ABOUT THIS TASK
All pictures must be left out as you transcribe the lines from the first line of the data to the line containing "KOTANYI COMINO MOLIDO", both included.

====== DATA FOR ANALYSIS

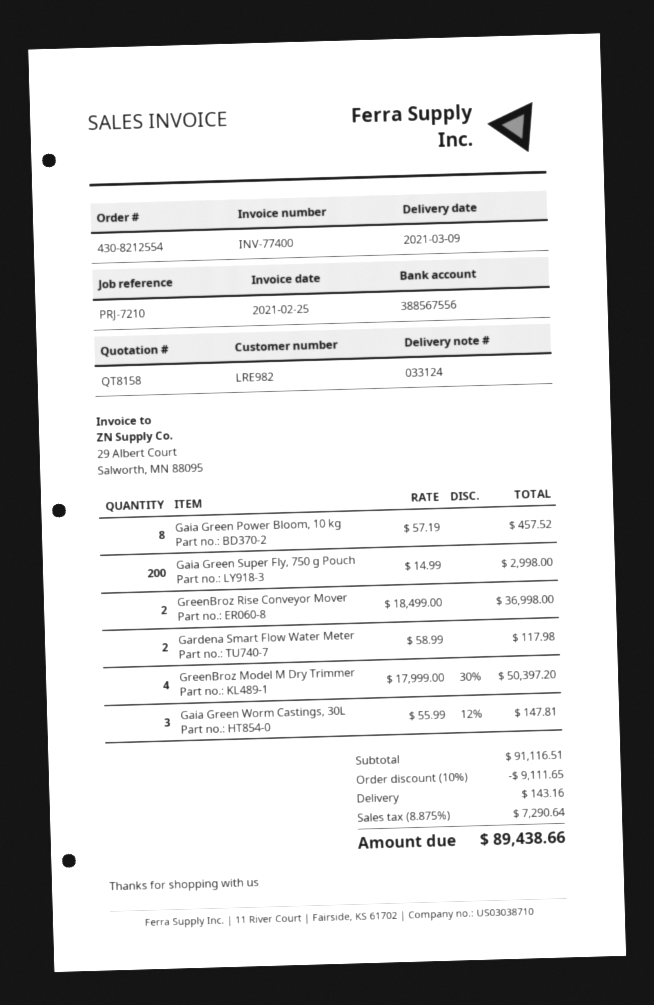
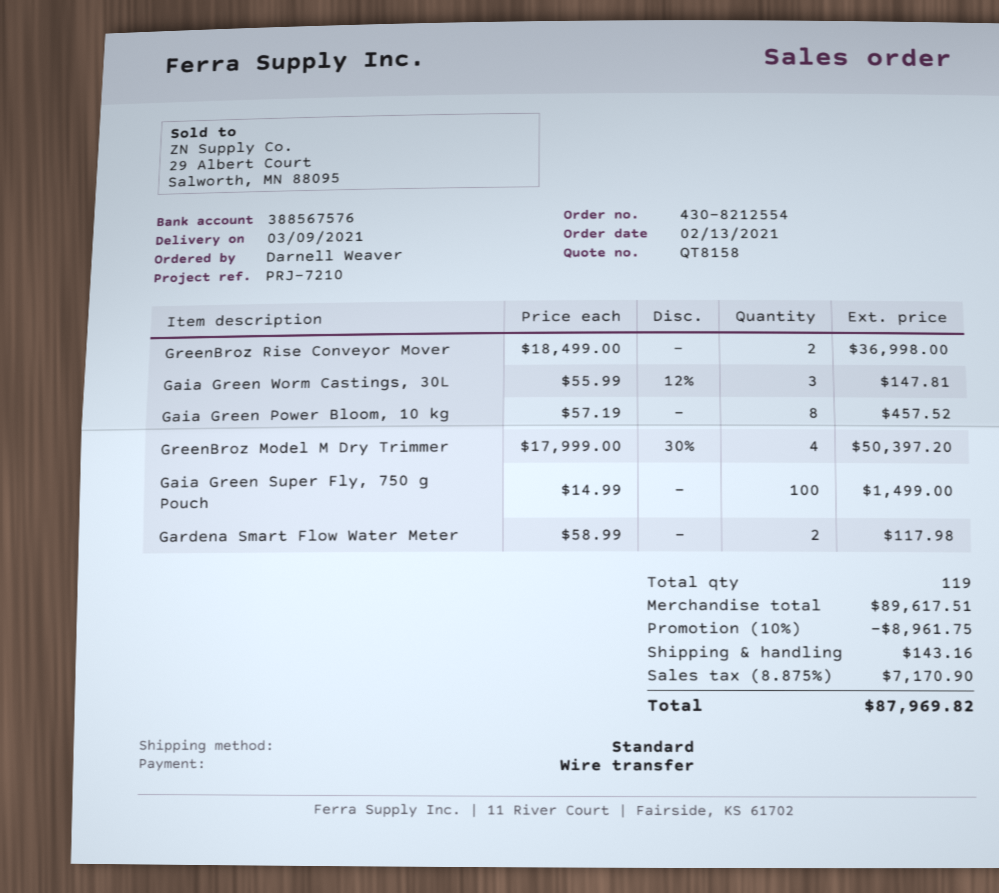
bank account: 388567556 -> 388567576
Gaia Green Super Fly, 750 g Pouch: 200 x 14.99 = 2998.00 -> 100 x 14.99 = 1499.00
subtotal: 91116.51 -> 89617.51
discount: 10% = 9111.65 -> 10% = 8961.75
tax: 8.875% = 7290.64 -> 8.875% = 7170.90
total: 89438.66 -> 87969.82

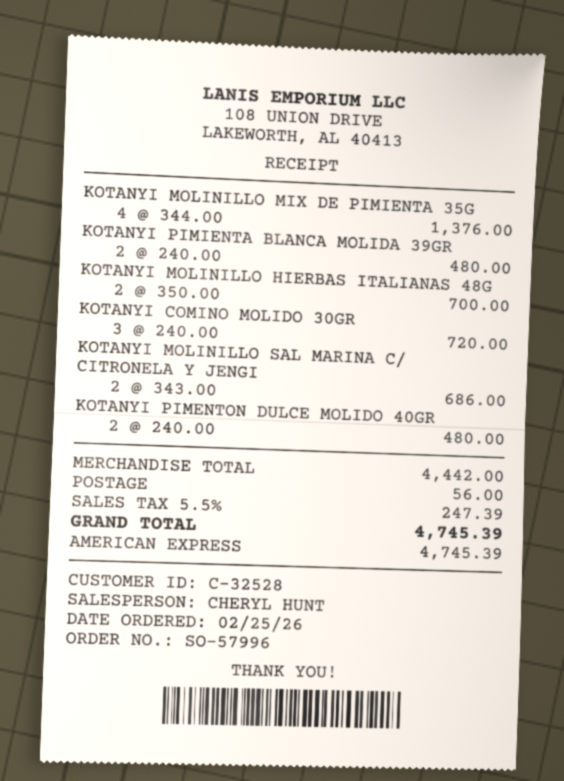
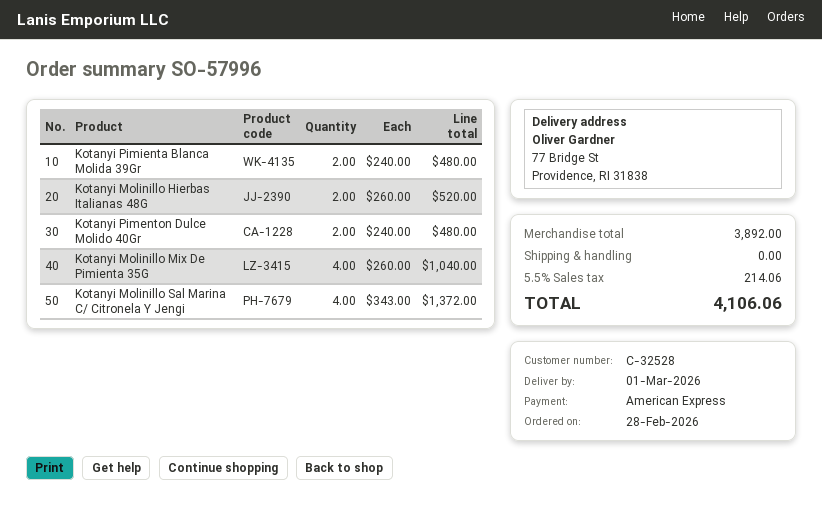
order date: 2026-02-25 -> 2026-02-28
KOTANYI MOLINILLO MIX DE PIMIENTA 35G: 4 x 344.00 = 1376.00 -> 4 x 260.00 = 1040.00
KOTANYI MOLINILLO HIERBAS ITALIANAS 48G: 2 x 350.00 = 700.00 -> 2 x 260.00 = 520.00
KOTANYI COMINO MOLIDO 30GR: 3 x 240.00 = 720.00 -> none
KOTANYI MOLINILLO SAL MARINA C/ CITRONELA Y JENGI: 2 x 343.00 = 686.00 -> 4 x 343.00 = 1372.00
subtotal: 4442.00 -> 3892.00
shipping: 56.00 -> 0.00
tax: 5.5% = 247.39 -> 5.5% = 214.06
total: 4745.39 -> 4106.06

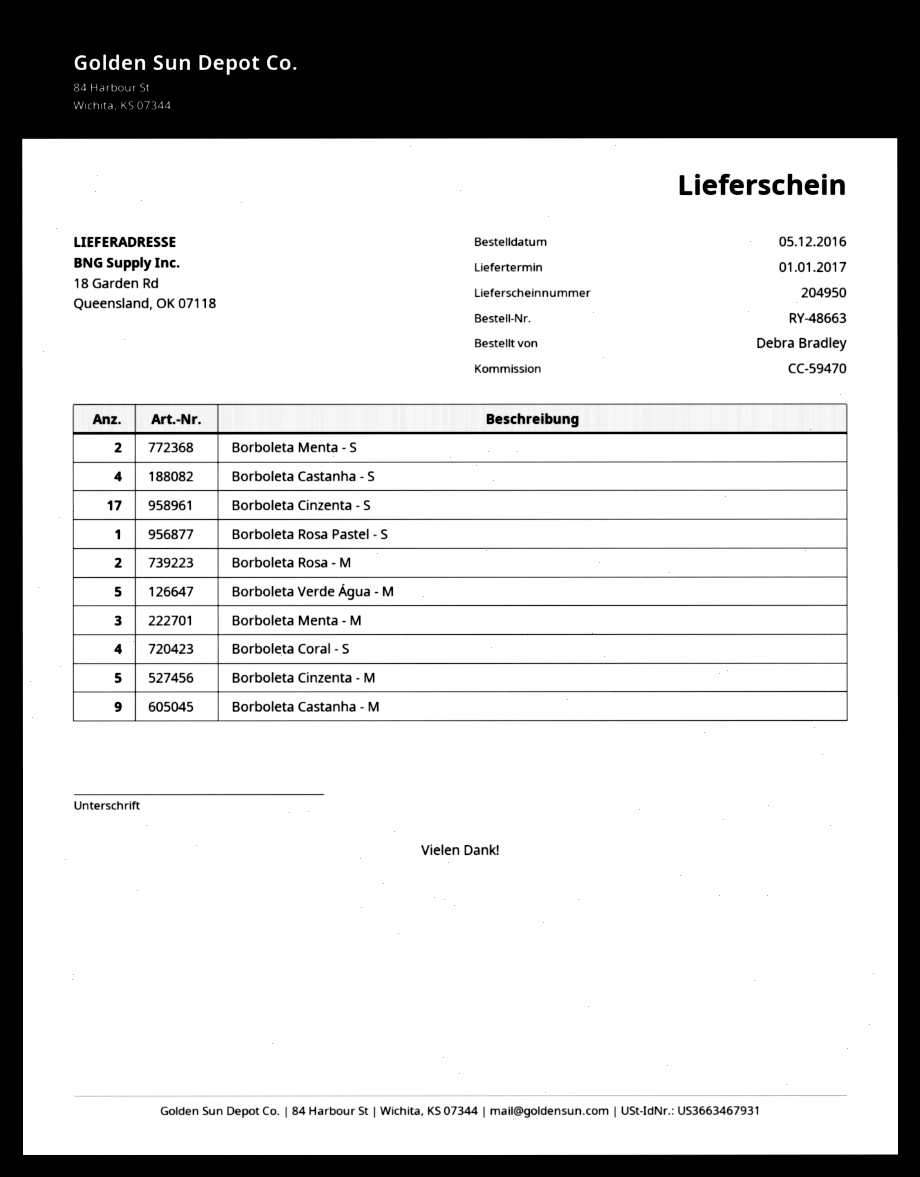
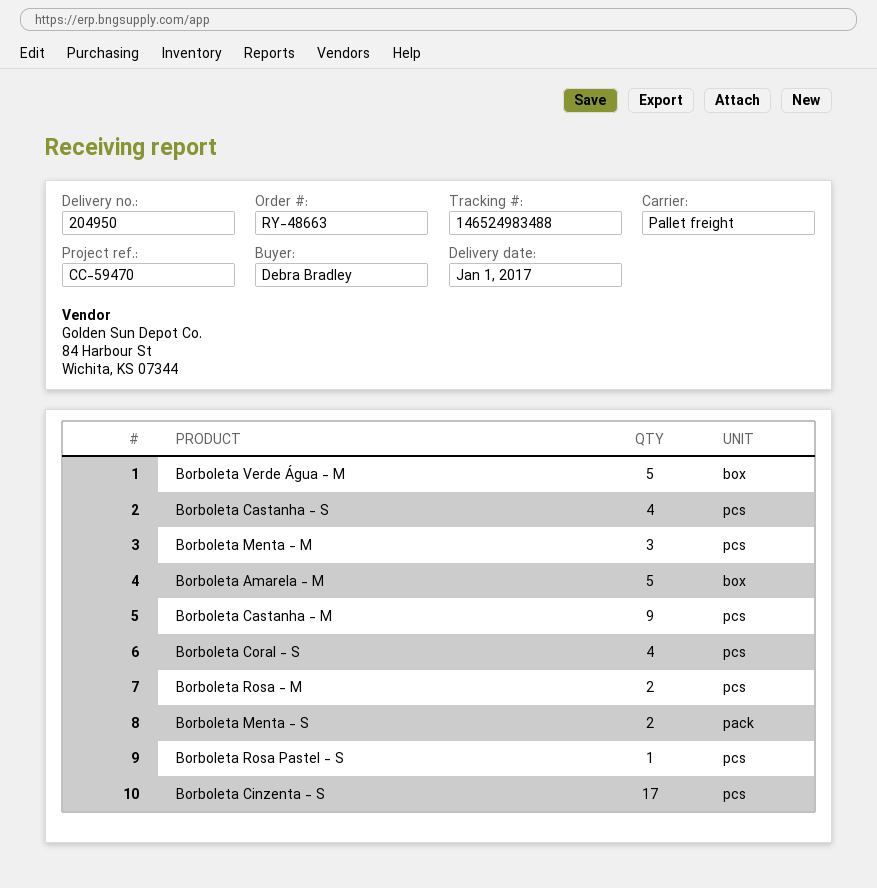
Borboleta Cinzenta - M: 5 -> none
Borboleta Amarela - M: none -> 5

============

COMPLETED EXERCISE
bank account: 388567556 -> 388567576
Gaia Green Super Fly, 750 g Pouch: 200 x 14.99 = 2998.00 -> 100 x 14.99 = 1499.00
subtotal: 91116.51 -> 89617.51
discount: 10% = 9111.65 -> 10% = 8961.75
tax: 8.875% = 7290.64 -> 8.875% = 7170.90
total: 89438.66 -> 87969.82

order date: 2026-02-25 -> 2026-02-28
KOTANYI MOLINILLO MIX DE PIMIENTA 35G: 4 x 344.00 = 1376.00 -> 4 x 260.00 = 1040.00
KOTANYI MOLINILLO HIERBAS ITALIANAS 48G: 2 x 350.00 = 700.00 -> 2 x 260.00 = 520.00
KOTANYI COMINO MOLIDO 30GR: 3 x 240.00 = 720.00 -> none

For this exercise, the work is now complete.